As of March 2023, documents from Trans Mountain and other federal government departments indicate the expansion project is about 80% complete.
However, the 2023-2027 Corporate Plan is a summary (new window) Canada Development Investment Corporation (CDEV)’s Trans Mountain revealed
He was heavily in debt But it expects to be able to flow about 890,000 barrels of oil daily through the expanded pipeline, making enough profit to pay off the debt.
In its 2022 annual report, (new window)CDEV qualified for Trans Mountain’s loans
Financial losses Loans from the federal government are considered low but increase when it comes to private lenders.

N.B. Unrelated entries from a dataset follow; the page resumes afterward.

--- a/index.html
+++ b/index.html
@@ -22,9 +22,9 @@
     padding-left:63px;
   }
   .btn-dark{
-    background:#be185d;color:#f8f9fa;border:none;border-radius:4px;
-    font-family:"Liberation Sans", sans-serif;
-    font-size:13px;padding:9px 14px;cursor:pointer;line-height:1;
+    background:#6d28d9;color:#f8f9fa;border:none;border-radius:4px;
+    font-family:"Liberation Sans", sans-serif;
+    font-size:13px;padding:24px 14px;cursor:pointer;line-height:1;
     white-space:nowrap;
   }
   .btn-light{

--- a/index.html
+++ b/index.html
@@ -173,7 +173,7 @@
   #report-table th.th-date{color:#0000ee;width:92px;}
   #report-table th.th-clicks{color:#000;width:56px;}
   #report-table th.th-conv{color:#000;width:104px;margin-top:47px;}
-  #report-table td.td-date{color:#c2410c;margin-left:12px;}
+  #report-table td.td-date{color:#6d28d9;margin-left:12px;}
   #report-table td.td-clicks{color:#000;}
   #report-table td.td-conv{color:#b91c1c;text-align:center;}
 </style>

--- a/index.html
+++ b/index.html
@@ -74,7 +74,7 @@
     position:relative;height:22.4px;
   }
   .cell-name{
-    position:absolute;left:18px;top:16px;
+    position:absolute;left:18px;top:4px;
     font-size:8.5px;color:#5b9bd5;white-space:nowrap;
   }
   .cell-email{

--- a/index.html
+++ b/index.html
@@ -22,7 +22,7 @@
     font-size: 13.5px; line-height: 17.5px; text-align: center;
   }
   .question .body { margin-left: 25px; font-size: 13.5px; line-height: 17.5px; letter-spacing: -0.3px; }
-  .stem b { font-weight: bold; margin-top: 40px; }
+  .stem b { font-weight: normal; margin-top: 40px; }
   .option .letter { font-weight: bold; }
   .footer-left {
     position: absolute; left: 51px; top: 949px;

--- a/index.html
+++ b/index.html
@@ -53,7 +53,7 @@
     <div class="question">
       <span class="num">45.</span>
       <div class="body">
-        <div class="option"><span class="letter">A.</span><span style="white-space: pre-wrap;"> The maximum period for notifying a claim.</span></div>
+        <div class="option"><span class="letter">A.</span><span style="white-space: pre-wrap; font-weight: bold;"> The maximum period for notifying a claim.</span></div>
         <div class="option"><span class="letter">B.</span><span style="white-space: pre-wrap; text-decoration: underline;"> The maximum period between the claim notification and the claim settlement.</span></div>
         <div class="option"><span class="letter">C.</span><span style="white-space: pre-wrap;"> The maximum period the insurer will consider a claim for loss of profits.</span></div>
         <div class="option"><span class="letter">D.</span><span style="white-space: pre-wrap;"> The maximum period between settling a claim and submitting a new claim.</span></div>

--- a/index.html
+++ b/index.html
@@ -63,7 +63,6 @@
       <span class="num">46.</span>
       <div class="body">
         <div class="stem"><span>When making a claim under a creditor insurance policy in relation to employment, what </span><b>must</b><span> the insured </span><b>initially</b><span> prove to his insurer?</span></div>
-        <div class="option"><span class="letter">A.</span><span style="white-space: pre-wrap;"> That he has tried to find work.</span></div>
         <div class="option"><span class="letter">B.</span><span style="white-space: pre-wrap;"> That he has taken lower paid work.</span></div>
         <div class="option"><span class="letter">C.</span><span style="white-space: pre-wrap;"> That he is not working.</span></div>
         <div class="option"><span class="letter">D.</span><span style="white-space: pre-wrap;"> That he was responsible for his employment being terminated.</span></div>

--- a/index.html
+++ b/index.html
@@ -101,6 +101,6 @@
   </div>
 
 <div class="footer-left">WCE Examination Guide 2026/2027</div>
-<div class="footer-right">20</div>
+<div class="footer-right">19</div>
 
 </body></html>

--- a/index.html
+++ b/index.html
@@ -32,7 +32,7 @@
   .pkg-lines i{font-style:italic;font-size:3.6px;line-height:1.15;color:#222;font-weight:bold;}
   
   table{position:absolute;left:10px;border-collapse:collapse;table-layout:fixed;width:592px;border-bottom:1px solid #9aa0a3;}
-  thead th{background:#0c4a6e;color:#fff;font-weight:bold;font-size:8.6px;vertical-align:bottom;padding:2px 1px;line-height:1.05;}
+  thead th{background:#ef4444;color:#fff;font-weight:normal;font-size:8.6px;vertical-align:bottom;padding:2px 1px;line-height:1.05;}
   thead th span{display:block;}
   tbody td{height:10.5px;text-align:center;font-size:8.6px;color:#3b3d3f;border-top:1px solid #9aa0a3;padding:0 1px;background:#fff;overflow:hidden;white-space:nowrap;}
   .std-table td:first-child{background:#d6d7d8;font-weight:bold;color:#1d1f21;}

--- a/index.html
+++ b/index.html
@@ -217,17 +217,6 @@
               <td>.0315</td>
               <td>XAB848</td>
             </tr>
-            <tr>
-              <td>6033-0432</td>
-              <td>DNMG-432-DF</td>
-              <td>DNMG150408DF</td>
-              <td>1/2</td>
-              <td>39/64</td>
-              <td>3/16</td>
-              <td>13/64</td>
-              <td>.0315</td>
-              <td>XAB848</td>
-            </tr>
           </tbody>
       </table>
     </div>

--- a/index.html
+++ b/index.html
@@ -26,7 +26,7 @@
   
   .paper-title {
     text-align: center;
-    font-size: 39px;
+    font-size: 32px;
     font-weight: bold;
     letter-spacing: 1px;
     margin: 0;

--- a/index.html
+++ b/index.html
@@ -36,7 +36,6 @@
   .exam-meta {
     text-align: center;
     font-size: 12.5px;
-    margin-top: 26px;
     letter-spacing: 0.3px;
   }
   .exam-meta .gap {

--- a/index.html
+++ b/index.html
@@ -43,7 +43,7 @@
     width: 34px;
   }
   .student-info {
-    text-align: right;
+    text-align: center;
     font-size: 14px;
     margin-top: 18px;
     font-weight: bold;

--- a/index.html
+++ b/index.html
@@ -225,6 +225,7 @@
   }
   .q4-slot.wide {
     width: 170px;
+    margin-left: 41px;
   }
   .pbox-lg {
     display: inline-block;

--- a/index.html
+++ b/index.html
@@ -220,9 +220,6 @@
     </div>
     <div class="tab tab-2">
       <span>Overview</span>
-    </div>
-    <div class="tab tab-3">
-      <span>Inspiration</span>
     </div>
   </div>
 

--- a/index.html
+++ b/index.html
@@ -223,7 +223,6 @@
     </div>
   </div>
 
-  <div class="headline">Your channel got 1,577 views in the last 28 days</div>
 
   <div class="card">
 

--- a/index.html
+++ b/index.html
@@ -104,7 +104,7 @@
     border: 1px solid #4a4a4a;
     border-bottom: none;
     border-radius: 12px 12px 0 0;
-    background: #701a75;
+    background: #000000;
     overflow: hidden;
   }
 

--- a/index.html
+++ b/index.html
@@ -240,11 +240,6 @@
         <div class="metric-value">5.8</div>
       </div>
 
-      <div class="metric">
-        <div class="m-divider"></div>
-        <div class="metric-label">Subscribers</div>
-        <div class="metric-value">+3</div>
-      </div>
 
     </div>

There is a risk of getting into debt
As of December 2022, Trans Mountain Corporation (TMC), which manages the extension project, has already received at least $10 billion from major Canadian banks through a guarantee from Ottawa, in addition to money borrowed from the federal government, and more is needed. Billions of dollars to get the job done.
The trouble, says CDEV, is that
Nothing is guaranteed Trans Mountain will be able to secure private financing. This uncertainty over borrowing capacity, combined with Ottawa’s reluctance to invest more public funds in the project
expressed serious doubts about TMC’s ability to continue in business.
If Trans Mountain can no longer borrow, CTM will warn
structure of [projet d’agrandissement du réseau de Trans Mountain] to be laid off, workers to be laid off, contractors to be laid off and date of commencement […] It’s late.
However, TMC has promised to generate earnings before interest, taxes, depreciation and amortization (EBITDA) of $2.4 billion in the first year of operation of the expanded pipeline. The company hopes to start paying back its debts.
Between the labor, materials, environmental requirements and engineering issues posed by British Columbia’s topography, expansion project costs skyrocketed.
When the pipeline was purchased from Kinder Morgan for $4.5 billion in 2018, the cost of the expansion project was estimated at $7.4 billion. As of February 2020, the estimated cost has risen to 12.6 billion before reaching 21.4 billion in 2022. To date, the estimated total bill is $30.9 billion higher.
Some 80% of the costs are not passed on to consumers in the form of pipeline tolls, protected by their contracts with Trans Mountain.
Selling at a loss?
Since acquiring the pipeline to complete the expansion works, the federal government has maintained that it is only the temporary owner of the structure. However, Trans Mountain’s business plan does not call for a short-term sale.
Even if the pipeline is put up for sale, Laura Lau, chief investment officer of Brompton Funds, doubts Ottawa will be able to recoup the roughly $35 billion sunk into the pipeline.
I believe we should be prepared to be sold at a lossshe said.
The same story about economist Robin Allan in a report, (new window), (in English) Prepared for a group of environmental lawyers in Vancouver, it says that if Trans Mountain is to be sold, Ottawa will have to pay liabilities.
It smells like debt reliefshe wrote.
In the meantime, even though there is no intention of investing more capital in the project, the federal government will still have to pay interest on the public debt and be responsible for $10 billion borrowed from banks for a federal guarantee.
Originally scheduled for 2022, commissioning of the triple capacity pipeline will not happen before the first quarter of 2024.